8. Same reasoning will apply to repeat the attack under Art. 19(1)(f). Fundamental right to property was not and is not absolute and it subject to reasonable restrictions in the larger interest of the society under Art. 19(5). The restrictions do not appear to be either arbitrary or excessive beyond what is necessary in the interest of public.
9. Article 31 also cannot come to the help of the petitioners. Undoubtedly, S 36A 'deprives' a person of his property. But every deprivation is not tantamount to 'acquisition' and that too for a 'public purpose', as contemplated under Art, 31(2). Section 6A in the context of the whole scheme does not contemplate compulsory 'acquisition' of occupancy in that sense at all. To hold otherwise would amount to equating acquisition with forfeiture. New Webster's Dictionary of the English Language, Deluxe. Encyclopedic Edition, at page 383 gives the following meaning to the term 'forfeiture'.
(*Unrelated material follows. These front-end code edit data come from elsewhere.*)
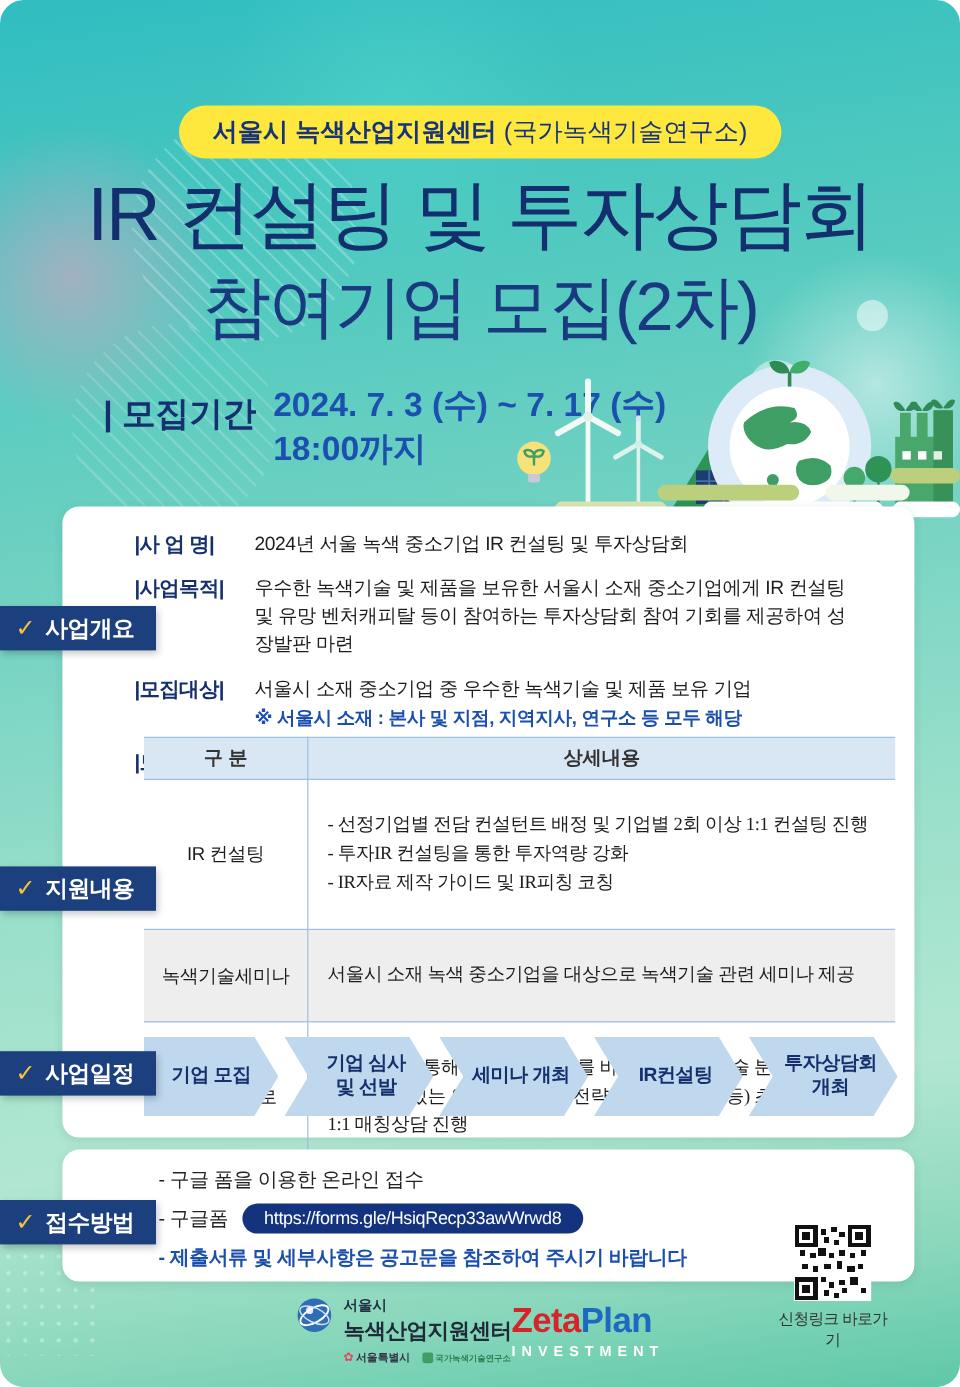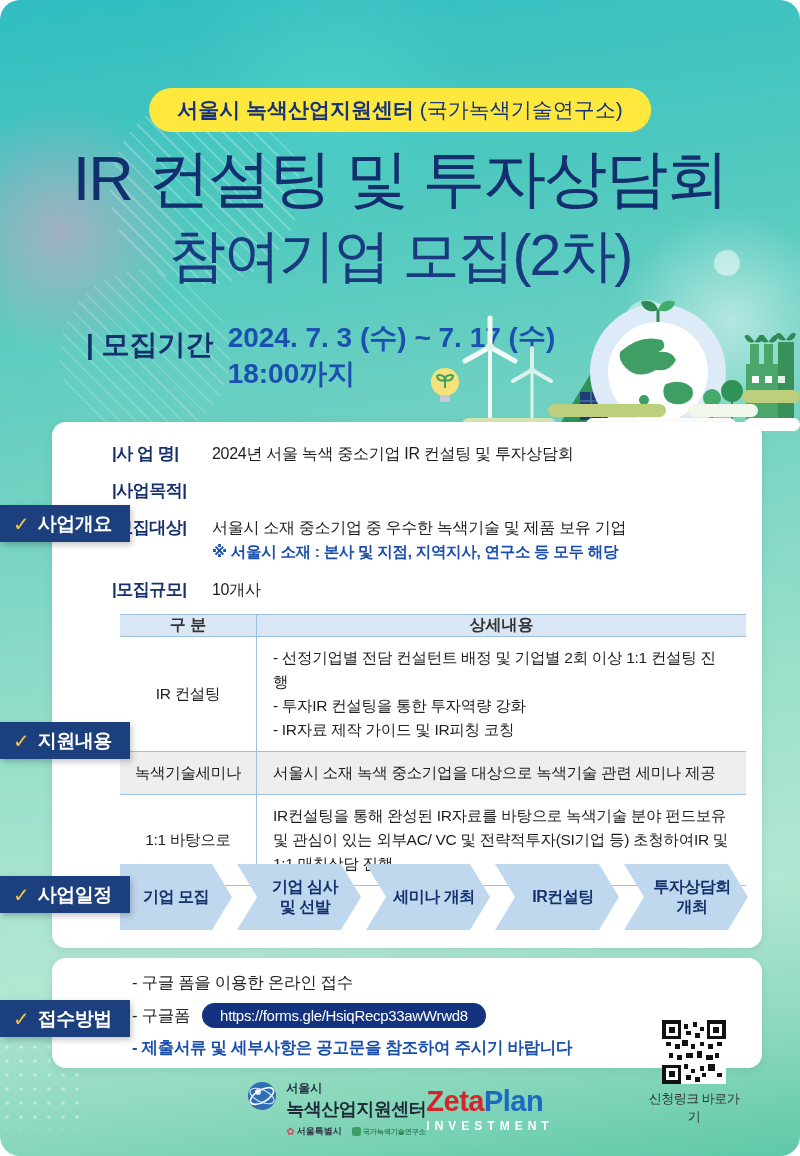"우수한 녹색기술 및 제품을 보유한" div.ov-value { html: none -> <div>우수한 녹색기술 및 제품을 보유한 서울시 소재 중소기업에게 IR 컨설팅 및 유망 벤처캐피탈 등이 참여하는 투자상담회 참여 기회를 제공하여 성장발판 마련</div> }
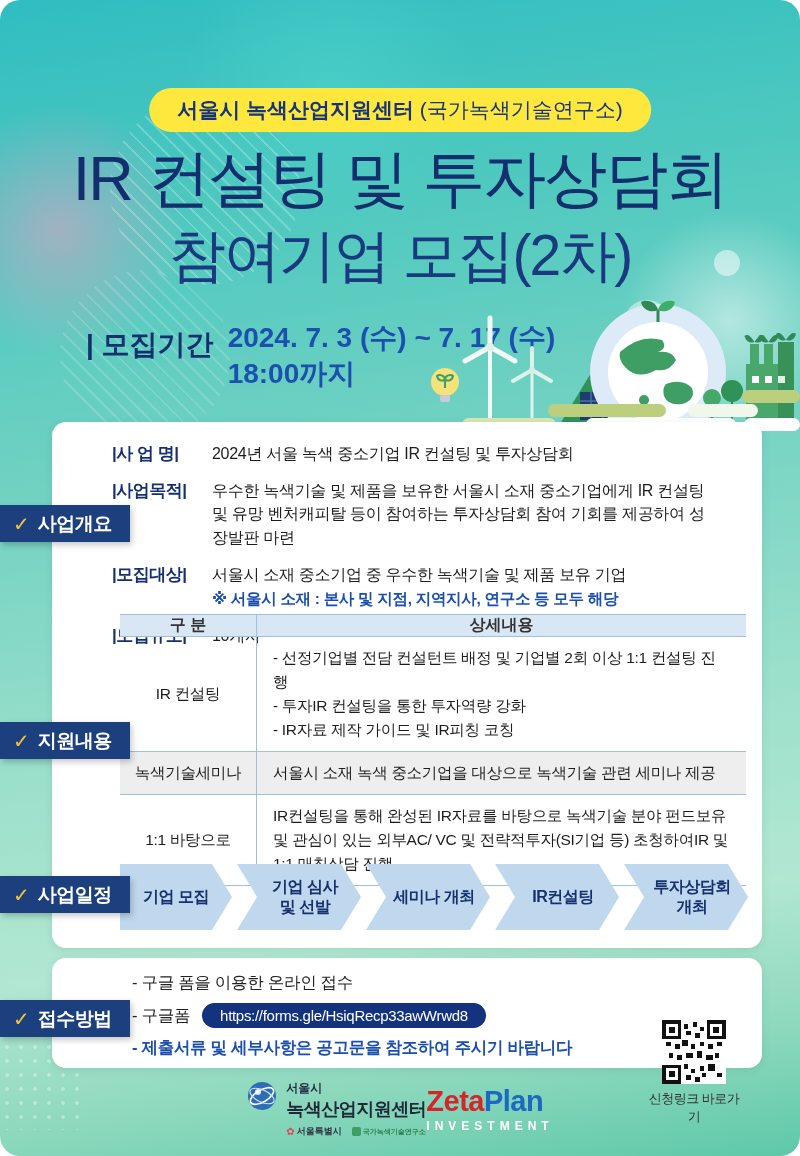"구 분" .tc.head { height: 23px -> 36px }
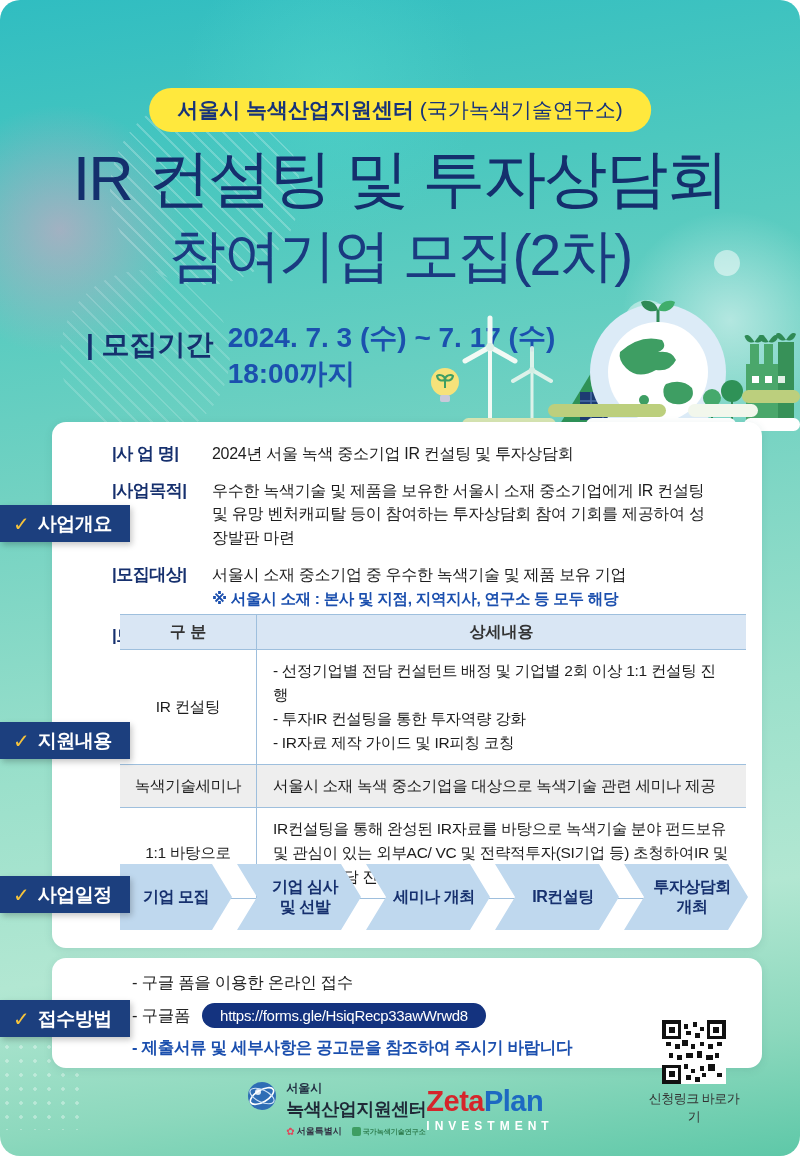"- 선정기업별 전담 컨설턴트 배정" .tc.det { font-family: none -> Liberation Serif, serif; padding: 9px 16px -> 26px 16px }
'The act of forfeiting, the losing, as of some right, privilege, estate or honour, because of an offense, crime, breach of condition, or other act; that which is forfeited.'
No doubt the property vests in the State for a limited purpose but that is because of an illegality committed. The relevant provision is thus penal in nature and can be covered by Art. 31(5)(b)(i). Division Bench of this Court in the case of Kuberdas v. State of Bombay, : (1959)61BOMLR1276 in the context of S. 84C of the Bombay Tenancy and Agricultural Lands Act, 1948, has observed that deprivation of property in exercise either to the police powers or as penalty cannot attract Art. 32. In this connection our attention was invited to the case of Ramanlal Gulabchand shan v. State o Gujarat, : 1SCR42 in which the amended part of S. 65 of the self-same Tenancy Act was held to be ultra vireos of Art. 31A(1)(b). The later decision lays down nothing which can, in any way, help the petitioner. Here is a reasonable provisions. Here is a reasonable provision which warns concerned persons from effecting certain transactions in provides for certain penal consequences for committing breach. If despite this, any person chooses to enter into an invalid transaction, the grievance based on Art. 31 or about losing property without receiving market value cannot lie in his mouth.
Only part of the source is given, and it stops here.